== Segment start ==

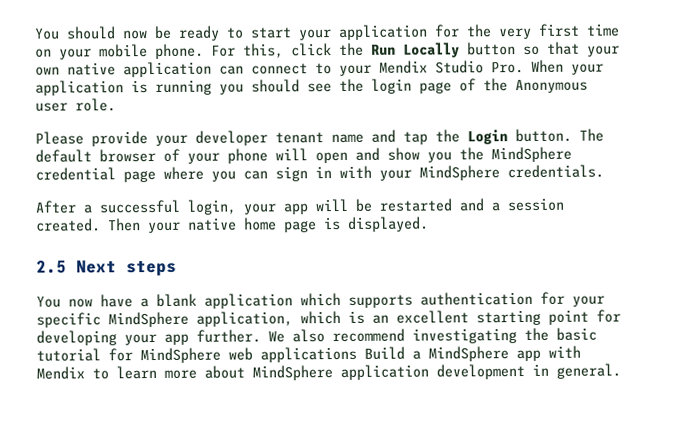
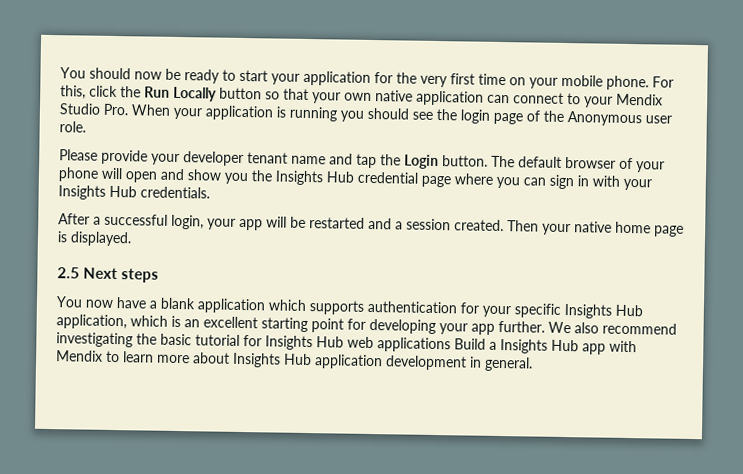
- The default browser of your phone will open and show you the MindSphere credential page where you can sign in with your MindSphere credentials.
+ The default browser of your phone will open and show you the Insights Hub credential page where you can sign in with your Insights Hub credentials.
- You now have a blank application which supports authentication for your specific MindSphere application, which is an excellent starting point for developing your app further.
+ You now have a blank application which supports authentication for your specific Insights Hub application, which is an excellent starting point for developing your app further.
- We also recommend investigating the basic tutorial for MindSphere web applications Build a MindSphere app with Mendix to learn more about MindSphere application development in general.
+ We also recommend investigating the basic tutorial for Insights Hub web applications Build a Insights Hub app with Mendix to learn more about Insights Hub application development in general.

== Segment end ==
== Segment start ==

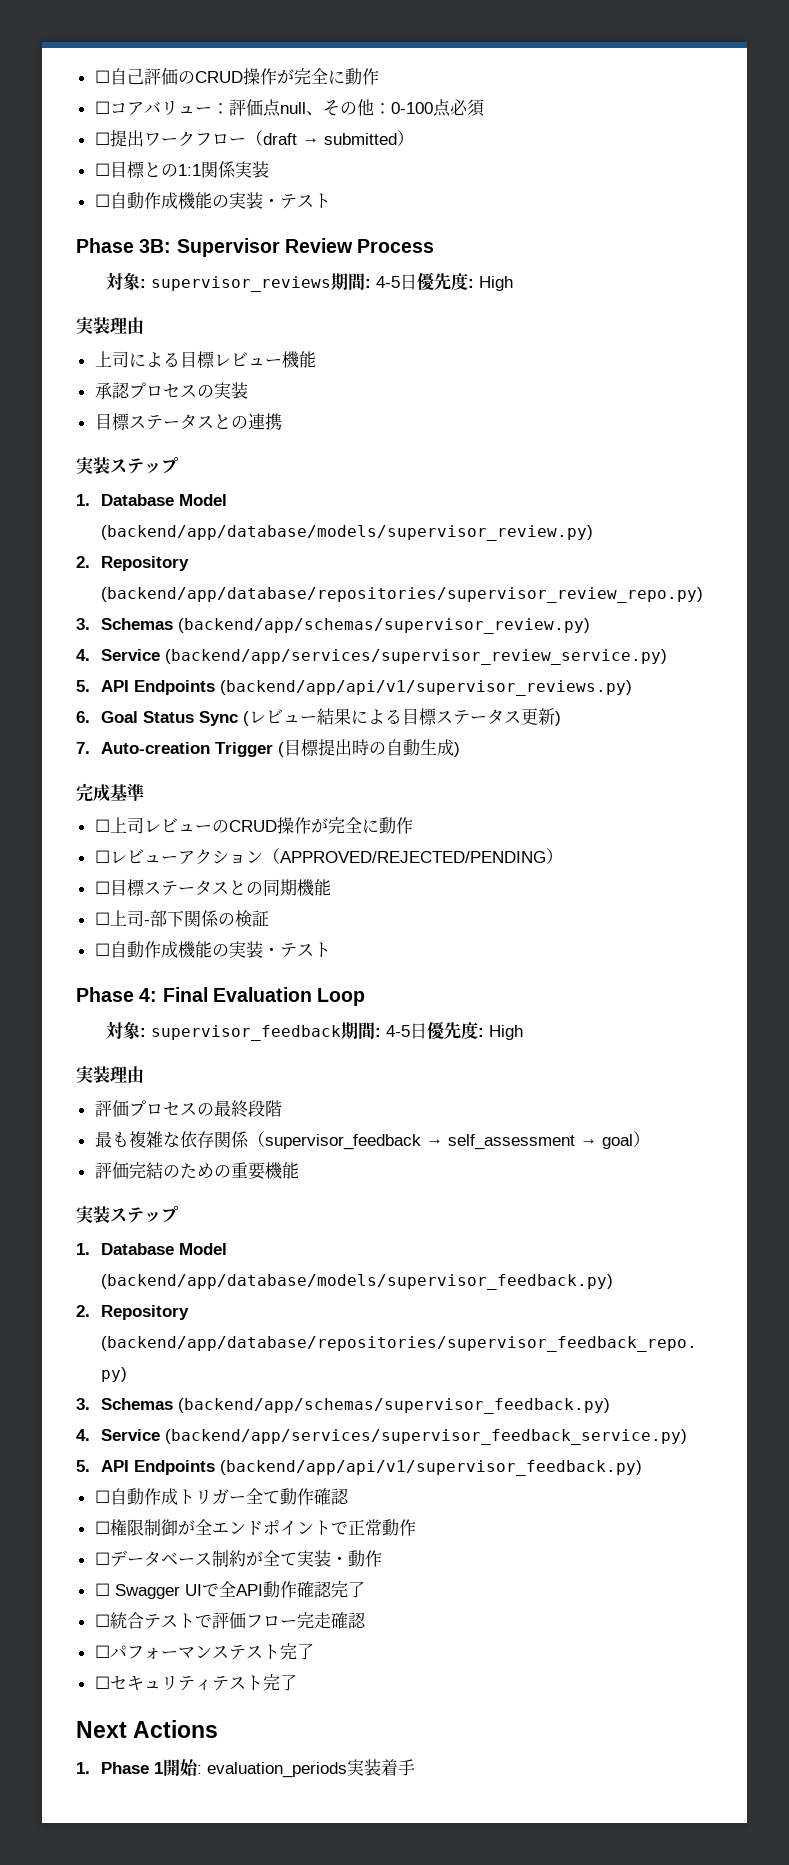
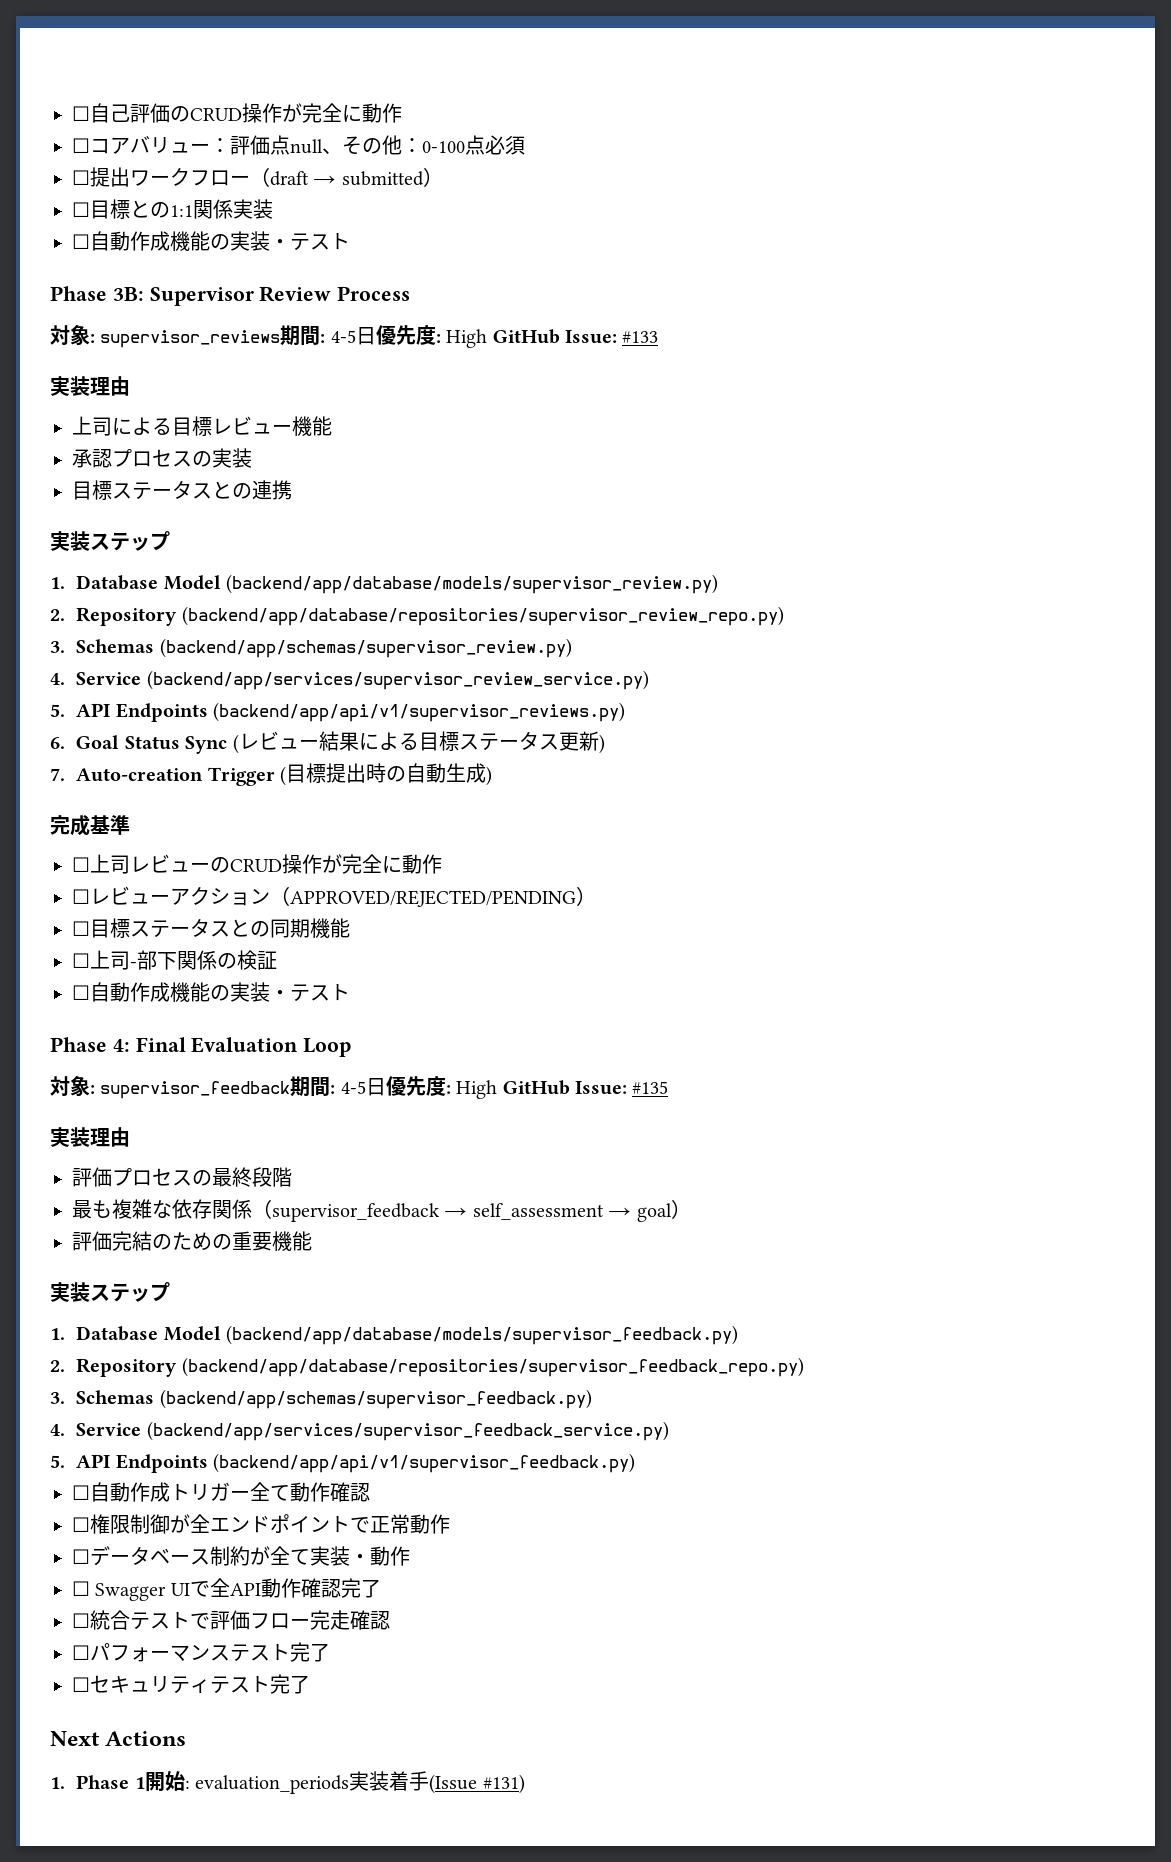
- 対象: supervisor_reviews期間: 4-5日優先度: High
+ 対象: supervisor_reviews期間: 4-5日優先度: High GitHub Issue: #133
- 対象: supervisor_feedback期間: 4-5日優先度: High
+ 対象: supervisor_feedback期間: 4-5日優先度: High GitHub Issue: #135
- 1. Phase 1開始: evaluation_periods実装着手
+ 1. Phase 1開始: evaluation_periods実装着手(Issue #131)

== Segment end ==

* What the exercise asks: Start with the line above that contains "Insights Hub credentials." and end with the line that contains "- We also recommend". Write out those lines exactly, and only those.

* Completed exercise:
+ The default browser of your phone will open and show you the Insights Hub credential page where you can sign in with your Insights Hub credentials.
- You now have a blank application which supports authentication for your specific MindSphere application, which is an excellent starting point for developing your app further.
+ You now have a blank application which supports authentication for your specific Insights Hub application, which is an excellent starting point for developing your app further.
- We also recommend investigating the basic tutorial for MindSphere web applications Build a MindSphere app with Mendix to learn more about MindSphere application development in general.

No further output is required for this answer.